Source material START

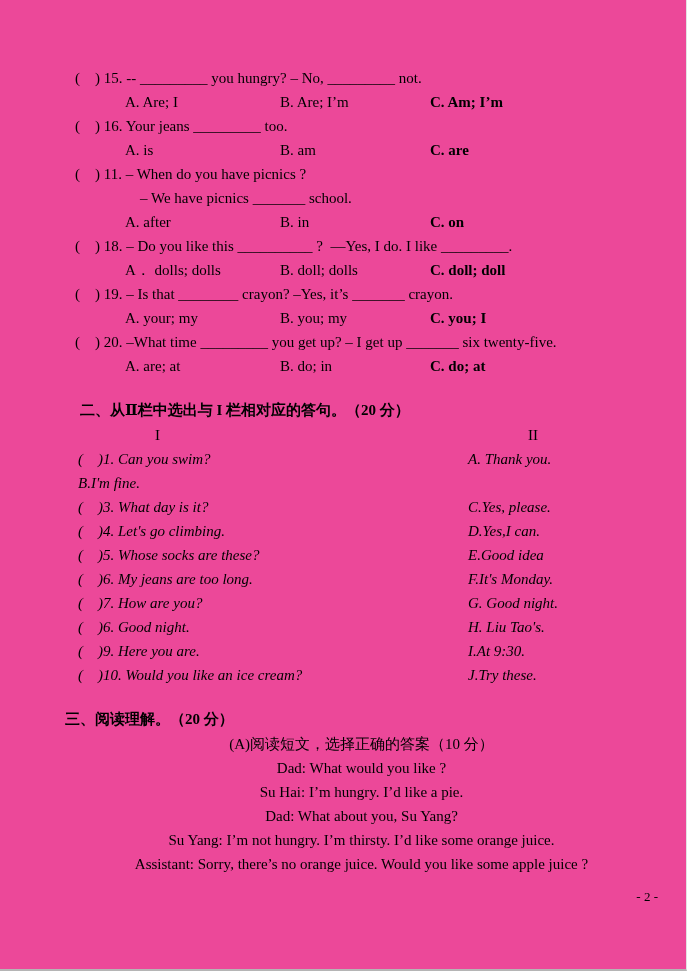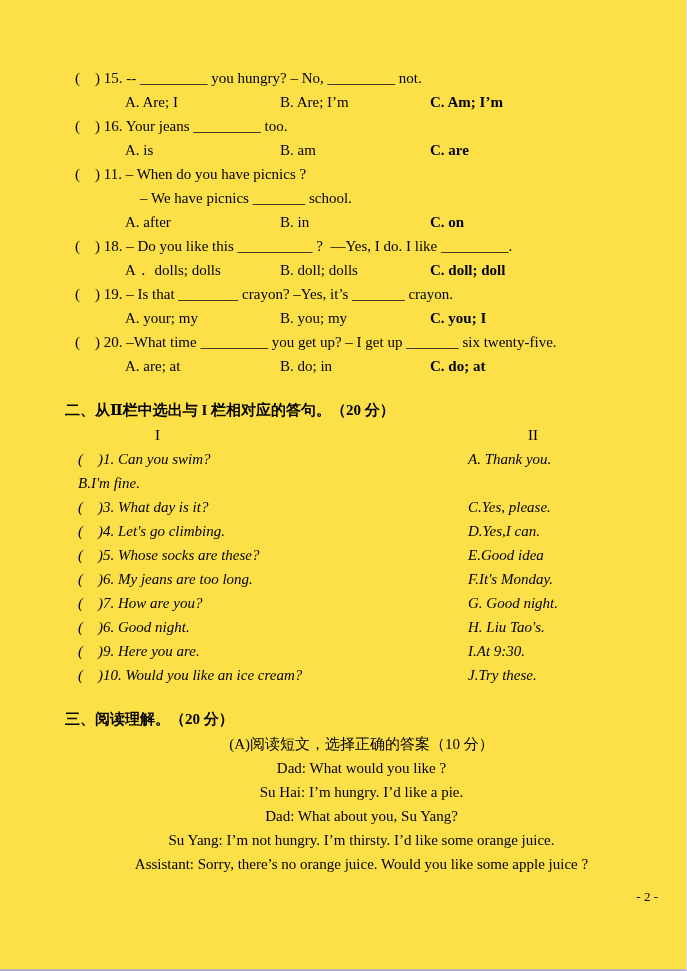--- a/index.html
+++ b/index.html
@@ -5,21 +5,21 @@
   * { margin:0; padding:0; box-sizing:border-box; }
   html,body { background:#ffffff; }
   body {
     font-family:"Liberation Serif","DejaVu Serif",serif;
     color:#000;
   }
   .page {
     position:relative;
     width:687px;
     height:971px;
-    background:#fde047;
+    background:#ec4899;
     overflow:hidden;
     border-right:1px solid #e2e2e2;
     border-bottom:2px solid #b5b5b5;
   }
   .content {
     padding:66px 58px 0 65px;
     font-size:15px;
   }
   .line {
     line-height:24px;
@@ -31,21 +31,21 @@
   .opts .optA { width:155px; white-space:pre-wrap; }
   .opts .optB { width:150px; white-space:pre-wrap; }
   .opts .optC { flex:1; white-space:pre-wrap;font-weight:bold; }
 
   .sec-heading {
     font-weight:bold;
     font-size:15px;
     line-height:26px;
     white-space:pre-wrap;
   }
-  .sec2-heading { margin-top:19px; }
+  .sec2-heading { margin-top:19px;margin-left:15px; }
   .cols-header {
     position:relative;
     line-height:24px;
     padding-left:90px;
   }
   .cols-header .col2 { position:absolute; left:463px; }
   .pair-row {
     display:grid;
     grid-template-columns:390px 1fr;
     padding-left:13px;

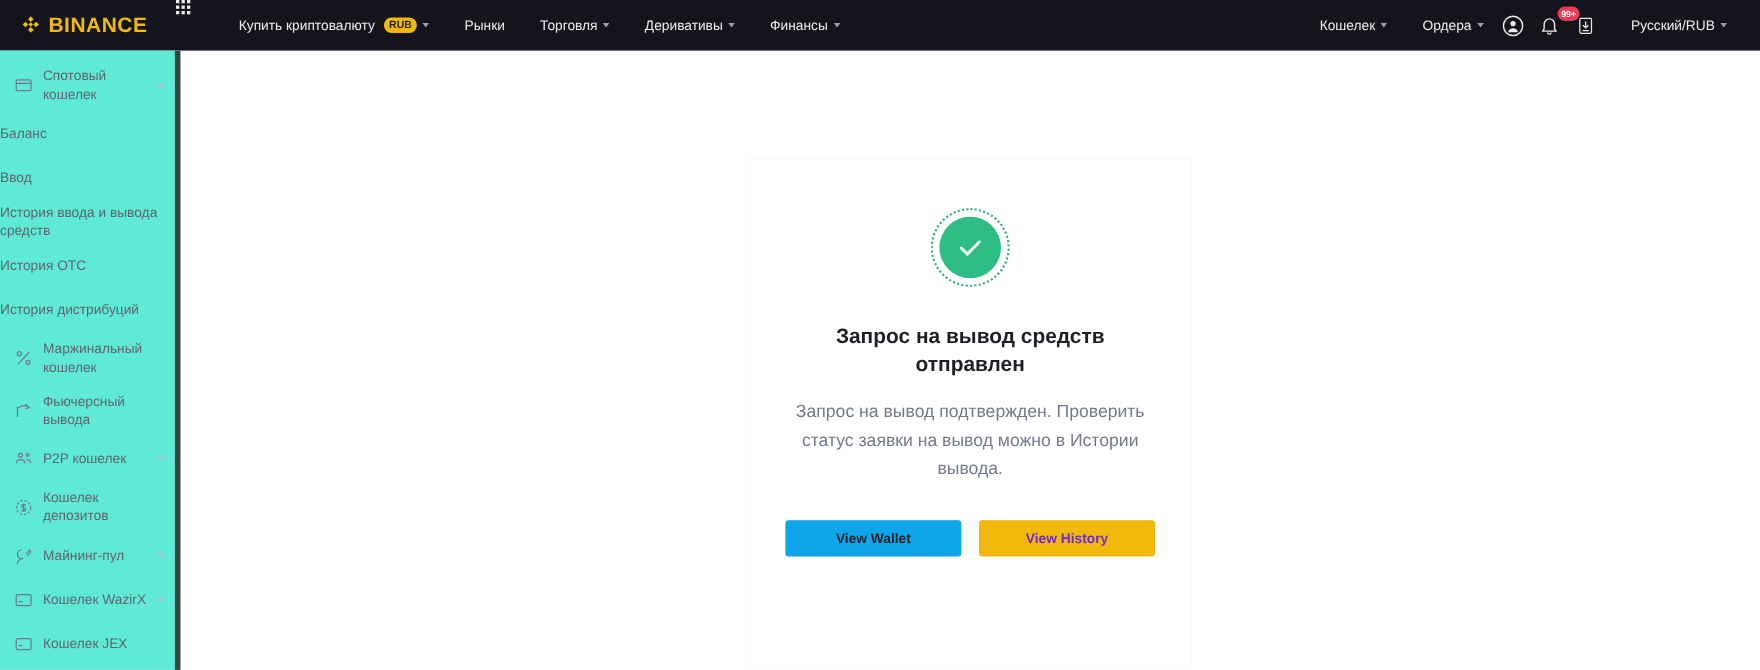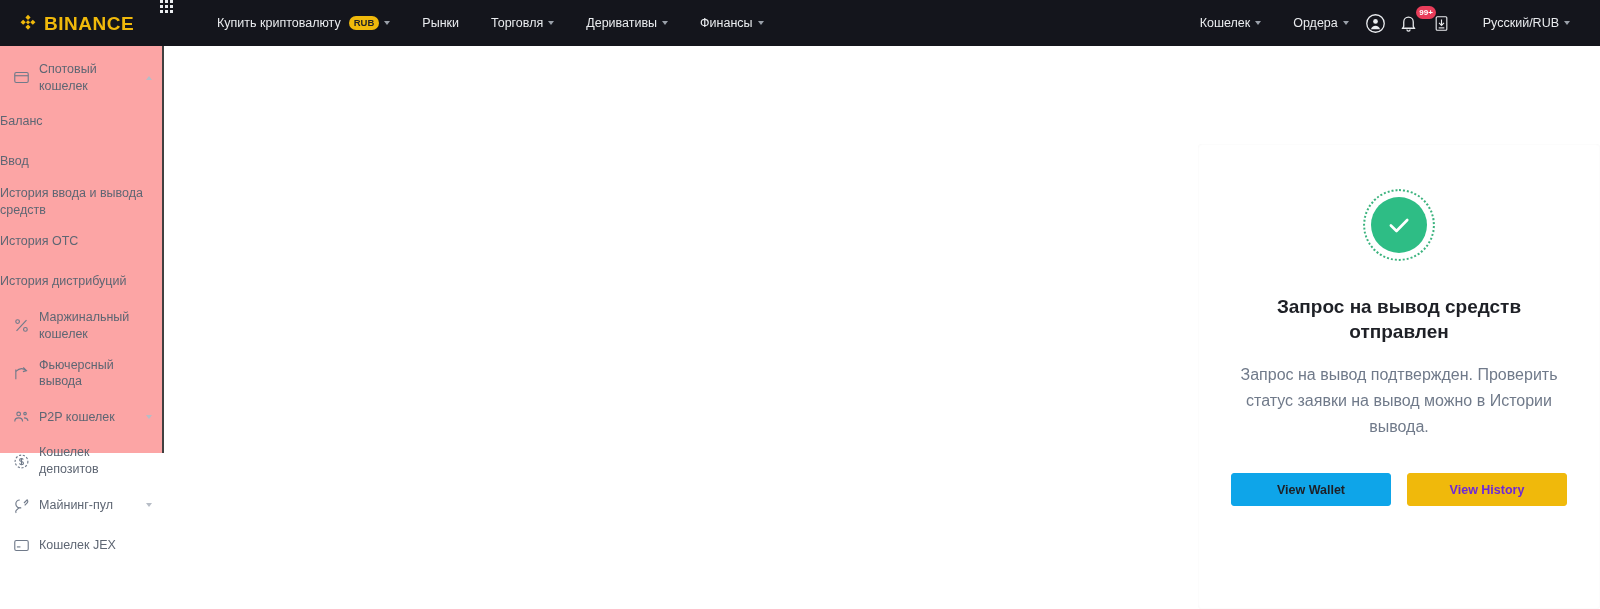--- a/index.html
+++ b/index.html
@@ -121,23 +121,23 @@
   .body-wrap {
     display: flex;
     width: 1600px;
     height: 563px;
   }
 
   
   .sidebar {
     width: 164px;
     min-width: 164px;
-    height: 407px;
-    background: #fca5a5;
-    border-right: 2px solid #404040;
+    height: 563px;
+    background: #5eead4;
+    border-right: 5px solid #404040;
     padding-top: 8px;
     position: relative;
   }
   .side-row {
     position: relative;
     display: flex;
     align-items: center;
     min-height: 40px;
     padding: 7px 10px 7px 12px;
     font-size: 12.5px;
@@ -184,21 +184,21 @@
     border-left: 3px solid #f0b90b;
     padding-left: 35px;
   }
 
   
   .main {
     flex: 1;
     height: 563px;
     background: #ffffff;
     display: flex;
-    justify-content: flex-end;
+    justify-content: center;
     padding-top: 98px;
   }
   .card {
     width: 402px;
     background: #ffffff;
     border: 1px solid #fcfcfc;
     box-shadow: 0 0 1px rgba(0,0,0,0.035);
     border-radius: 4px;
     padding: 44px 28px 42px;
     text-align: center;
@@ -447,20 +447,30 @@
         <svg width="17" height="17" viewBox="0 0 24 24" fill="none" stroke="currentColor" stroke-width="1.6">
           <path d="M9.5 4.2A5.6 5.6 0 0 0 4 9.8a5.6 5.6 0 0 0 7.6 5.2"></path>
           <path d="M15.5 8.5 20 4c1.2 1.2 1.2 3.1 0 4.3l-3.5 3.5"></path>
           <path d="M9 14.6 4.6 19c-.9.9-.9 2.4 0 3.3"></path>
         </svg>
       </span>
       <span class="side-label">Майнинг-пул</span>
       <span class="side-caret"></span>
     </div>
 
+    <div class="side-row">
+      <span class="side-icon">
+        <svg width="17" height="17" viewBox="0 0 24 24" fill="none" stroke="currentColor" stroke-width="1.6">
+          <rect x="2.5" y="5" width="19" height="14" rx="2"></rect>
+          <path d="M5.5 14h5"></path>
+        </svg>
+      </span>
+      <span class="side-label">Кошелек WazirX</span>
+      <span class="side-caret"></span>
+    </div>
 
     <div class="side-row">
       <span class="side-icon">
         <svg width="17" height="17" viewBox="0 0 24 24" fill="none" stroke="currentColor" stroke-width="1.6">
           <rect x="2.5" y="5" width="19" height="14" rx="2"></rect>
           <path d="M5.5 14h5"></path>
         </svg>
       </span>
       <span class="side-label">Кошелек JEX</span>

Source material END

§ **What to work on**
Write all the lines above out again exactly, minus the images.

§ **Answer space**
--- a/index.html
+++ b/index.html
@@ -5,21 +5,21 @@
   * { margin:0; padding:0; box-sizing:border-box; }
   html,body { background:#ffffff; }
   body {
     font-family:"Liberation Serif","DejaVu Serif",serif;
     color:#000;
   }
   .page {
     position:relative;
     width:687px;
     height:971px;
-    background:#fde047;
+    background:#ec4899;
     overflow:hidden;
     border-right:1px solid #e2e2e2;
     border-bottom:2px solid #b5b5b5;
   }
   .content {
     padding:66px 58px 0 65px;
     font-size:15px;
   }
   .line {
     line-height:24px;
@@ -31,21 +31,21 @@
   .opts .optA { width:155px; white-space:pre-wrap; }
   .opts .optB { width:150px; white-space:pre-wrap; }
   .opts .optC { flex:1; white-space:pre-wrap;font-weight:bold; }
 
   .sec-heading {
     font-weight:bold;
     font-size:15px;
     line-height:26px;
     white-space:pre-wrap;
   }
-  .sec2-heading { margin-top:19px; }
+  .sec2-heading { margin-top:19px;margin-left:15px; }
   .cols-header {
     position:relative;
     line-height:24px;
     padding-left:90px;
   }
   .cols-header .col2 { position:absolute; left:463px; }
   .pair-row {
     display:grid;
     grid-template-columns:390px 1fr;
     padding-left:13px;

--- a/index.html
+++ b/index.html
@@ -121,23 +121,23 @@
   .body-wrap {
     display: flex;
     width: 1600px;
     height: 563px;
   }
 
   
   .sidebar {
     width: 164px;
     min-width: 164px;
-    height: 407px;
-    background: #fca5a5;
-    border-right: 2px solid #404040;
+    height: 563px;
+    background: #5eead4;
+    border-right: 5px solid #404040;
     padding-top: 8px;
     position: relative;
   }
   .side-row {
     position: relative;
     display: flex;
     align-items: center;
     min-height: 40px;
     padding: 7px 10px 7px 12px;
     font-size: 12.5px;
@@ -184,21 +184,21 @@
     border-left: 3px solid #f0b90b;
     padding-left: 35px;
   }
 
   
   .main {
     flex: 1;
     height: 563px;
     background: #ffffff;
     display: flex;
-    justify-content: flex-end;
+    justify-content: center;
     padding-top: 98px;
   }
   .card {
     width: 402px;
     background: #ffffff;
     border: 1px solid #fcfcfc;
     box-shadow: 0 0 1px rgba(0,0,0,0.035);
     border-radius: 4px;
     padding: 44px 28px 42px;
     text-align: center;
@@ -447,20 +447,30 @@
         <svg width="17" height="17" viewBox="0 0 24 24" fill="none" stroke="currentColor" stroke-width="1.6">
           <path d="M9.5 4.2A5.6 5.6 0 0 0 4 9.8a5.6 5.6 0 0 0 7.6 5.2"></path>
           <path d="M15.5 8.5 20 4c1.2 1.2 1.2 3.1 0 4.3l-3.5 3.5"></path>
           <path d="M9 14.6 4.6 19c-.9.9-.9 2.4 0 3.3"></path>
         </svg>
       </span>
       <span class="side-label">Майнинг-пул</span>
       <span class="side-caret"></span>
     </div>
 
+    <div class="side-row">
+      <span class="side-icon">
+        <svg width="17" height="17" viewBox="0 0 24 24" fill="none" stroke="currentColor" stroke-width="1.6">
+          <rect x="2.5" y="5" width="19" height="14" rx="2"></rect>
+          <path d="M5.5 14h5"></path>
+        </svg>
+      </span>
+      <span class="side-label">Кошелек WazirX</span>
+      <span class="side-caret"></span>
+    </div>
 
     <div class="side-row">
       <span class="side-icon">
         <svg width="17" height="17" viewBox="0 0 24 24" fill="none" stroke="currentColor" stroke-width="1.6">
           <rect x="2.5" y="5" width="19" height="14" rx="2"></rect>
           <path d="M5.5 14h5"></path>
         </svg>
       </span>
       <span class="side-label">Кошелек JEX</span>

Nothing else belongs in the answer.